Do you ever think about how stable our neighborhoods are?
I was at a block party about eight years ago and started counting the houses on the block and how many years my neighbors had lived there.
We’d been on the block for 20 years at that point, but there were more than a dozen families who had been there longer than we had.
Some grew up here, moved back and stayed, while others (including my wife and me) who had no early connection to Beverly, moved here and haven’t left.
I was reminded of this when I heard that my across-the-street neighbors, Ed and Marge O’Farrell, were moving to Florida. They had lived in their house 53 years and, I guess, were finally tired of walking up and down stairs and dealing with Chicago winters.
Ed was briefly famous (years ago, before we moved in) for winning the lottery. I asked him what he did with the money, and he had a good answer.
“Tied it all up,” he said, “so our future and our kids’ futures are secure.”
Ed and Marge didn’t buy expensive cars (he was driving a Grand Am when we moved in and a Camry this year), but, best of all, they didn’t move.
They elected to stay in their solid (but nothing fancy) middle-class home for another 30-plus years. They’re good neighbors, and we’ll all miss them.
About 15 years ago, I read an article in the New York Times, “The Five-Bedroom, Six-Figure Rootless Life,” by Peter T. Kilborn. It was about transfer suburbs—places where corporate transferees would live for three or four years before being transferred to another city.
No of them ever expected to stay in one place for more than three or four years, so the families who were depicted never made long-term friends or set down deep roots.
Honestly, it sounded awful.
Although I moved when I was ages 1, 6, 10 and 14 and survived, I will admit that it took a full year to settle into new situations in the fifth and ninth grades.
Places such as transfer suburbs seem just the opposite of what we have here.

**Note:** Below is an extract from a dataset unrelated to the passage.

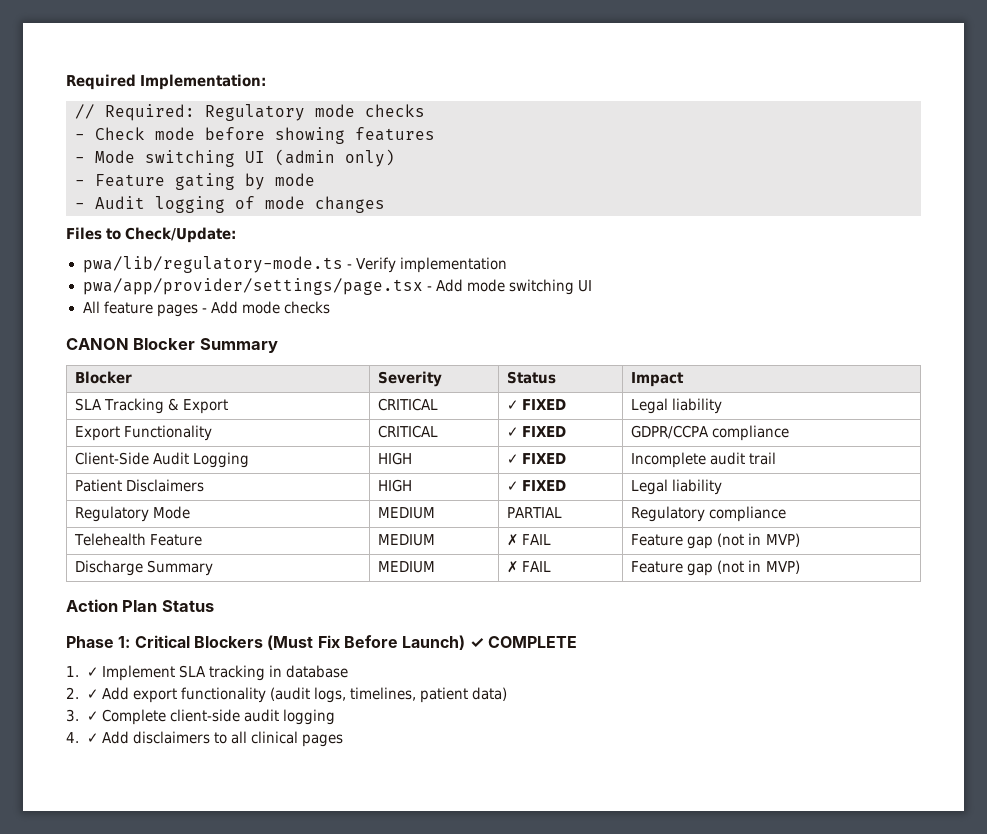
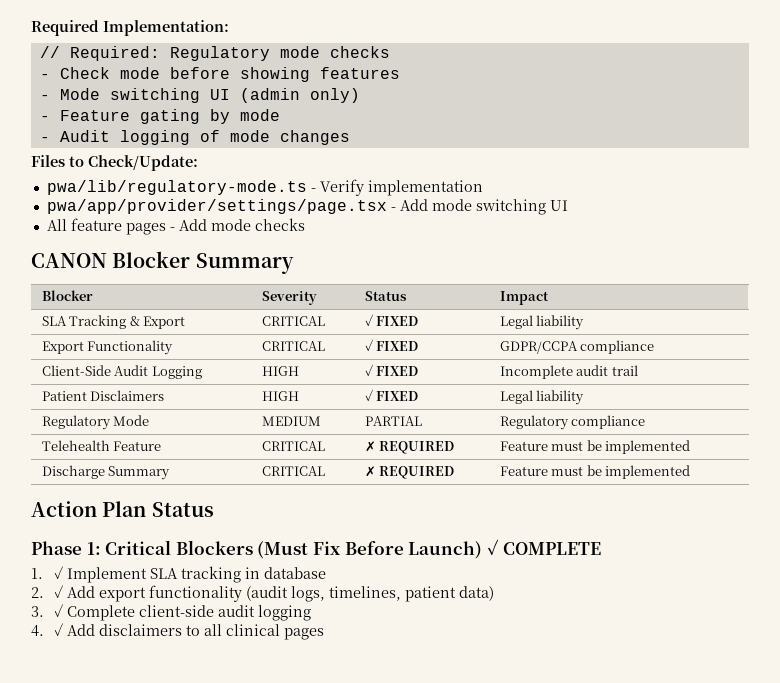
- Telehealth Feature | MEDIUM | ✗ FAIL | Feature gap (not in MVP)
+ Telehealth Feature | CRITICAL | ✗ REQUIRED | Feature must be implemented
- Discharge Summary | MEDIUM | ✗ FAIL | Feature gap (not in MVP)
+ Discharge Summary | CRITICAL | ✗ REQUIRED | Feature must be implemented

We’ll be in our house on the 9100 block of South Leavitt Street for 28 years in June. I recently went down our block again, and of the 22 houses, four have had three owners, seven two owners and 11 only one owner during that time. A few have been rented and have had multiple residents, so there have been a few more families here than that.
That’s what I call stability.
People might think that this block is especially stable, and that could be true. I haven’t conducted a more general survey, but my first house in this neighborhood was on the 9300 block of South Hoyne Avenue (1984-87). I still know members of five families living there who were there when I moved in almost 37 years ago. So, I believe it’s not just on my block.
The point of all this is simple.
The Beverly Area Planning Association promotes the concept of “Love Where You Live,” and it seems that most of us do.
The architecture in Beverly, Morgan Park and Mt. Greenwood is great, but the people are better. We know most of the families on our street, and they know us. If you need a hand, someone will give you one. Most come to the annual block party; several of us get together at Halloween to hand out candy, after which we adjourn indoors to share pizza.
When someone is stuck in the snow, neighbors help dig him/her out. In other words, we know—and care for—our neighbors. That’s the point: we live here because the neighborhood is safe, the schools are good and the people are friendly and helpful.
Who could ask for more than that?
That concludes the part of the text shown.